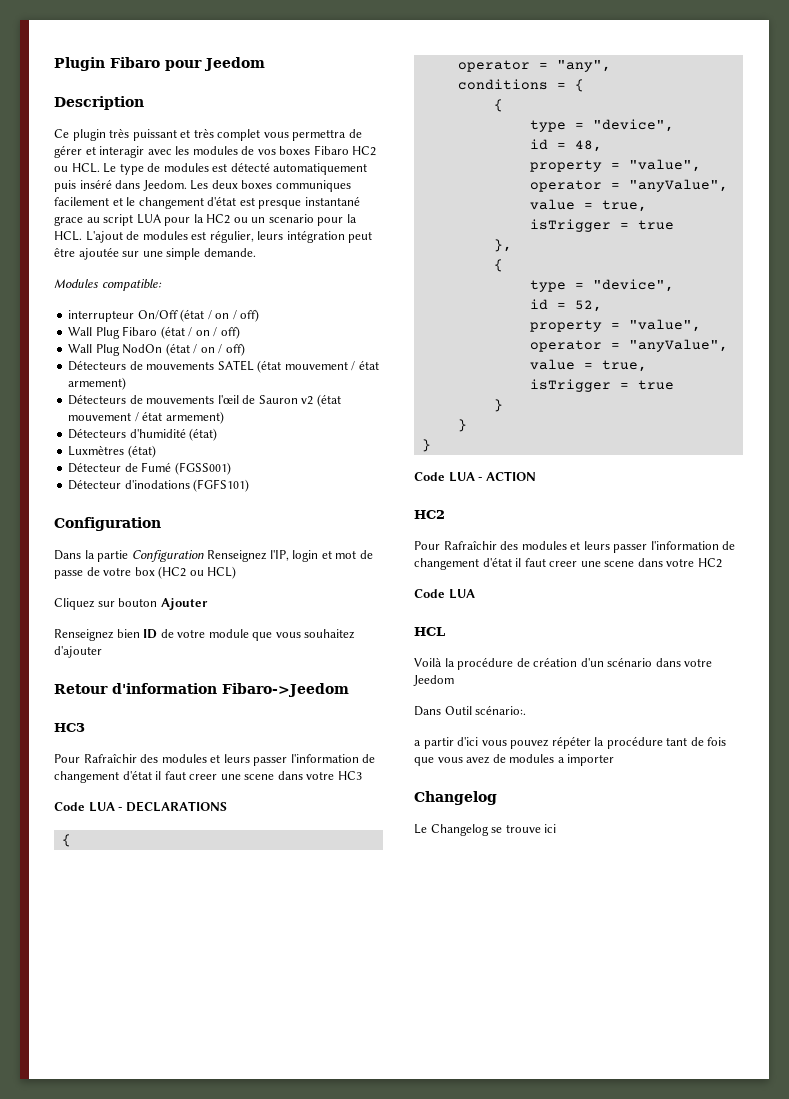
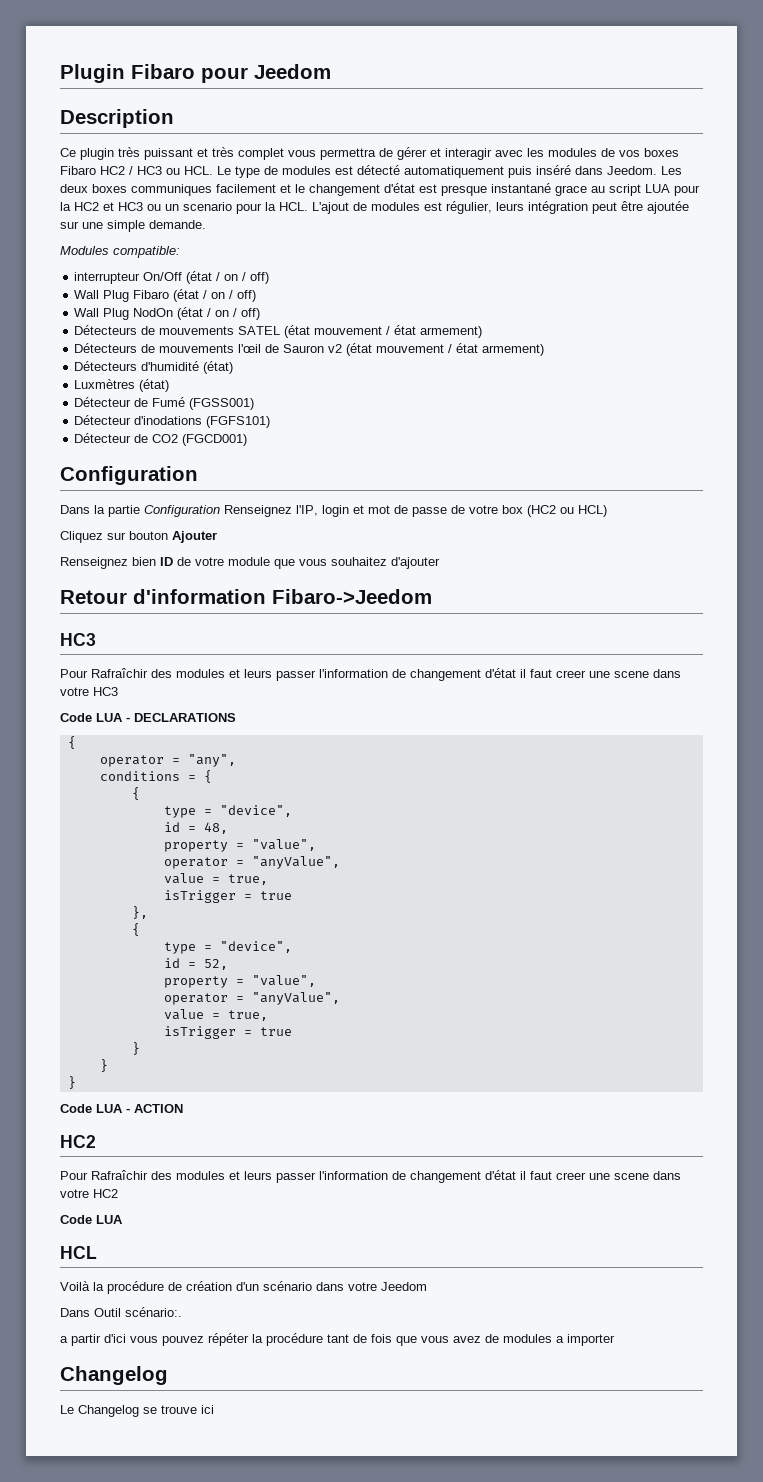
- Ce plugin très puissant et très complet vous permettra de gérer et interagir avec les modules de vos boxes Fibaro HC2 ou HCL. Le type de modules est détecté automatiquement puis inséré dans Jeedom.
+ Ce plugin très puissant et très complet vous permettra de gérer et interagir avec les modules de vos boxes Fibaro HC2 / HC3 ou HCL. Le type de modules est détecté automatiquement puis inséré dans Jeedom.
- Les deux boxes communiques facilement et le changement d'état est presque instantané grace au script LUA pour la HC2 ou un scenario pour la HCL. L'ajout de modules est régulier, leurs intégration peut être ajoutée sur une simple demande.
+ Les deux boxes communiques facilement et le changement d'état est presque instantané grace au script LUA pour la HC2 et HC3 ou un scenario pour la HCL. L'ajout de modules est régulier, leurs intégration peut être ajoutée sur une simple demande.
+ Détecteur de CO2 (FGCD001)

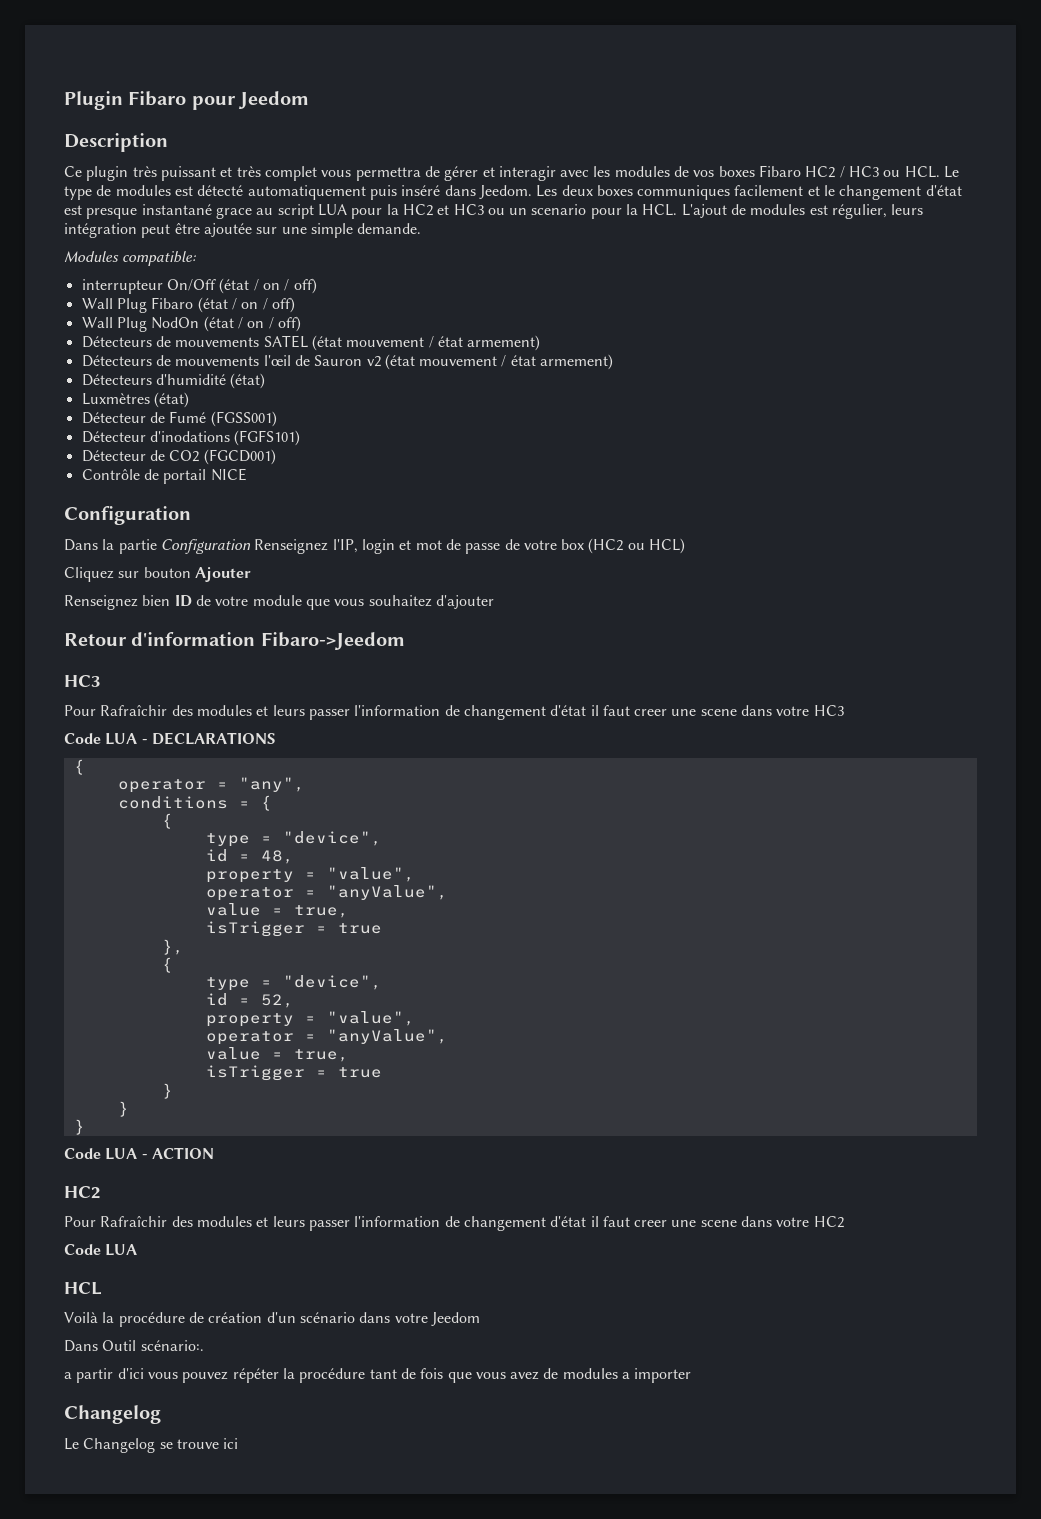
+ Contrôle de portail NICE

○ ○ ○ ○ ○ ○ ○

WHAT YOU ARE ASKED TO DO: What the answer needs is every line from the one with "de CO2 (FGCD001)" through the last line of the data, reproduced word for word and with pictures omitted.

THE COMPLETED TASK:
+ Détecteur de CO2 (FGCD001)

+ Contrôle de portail NICE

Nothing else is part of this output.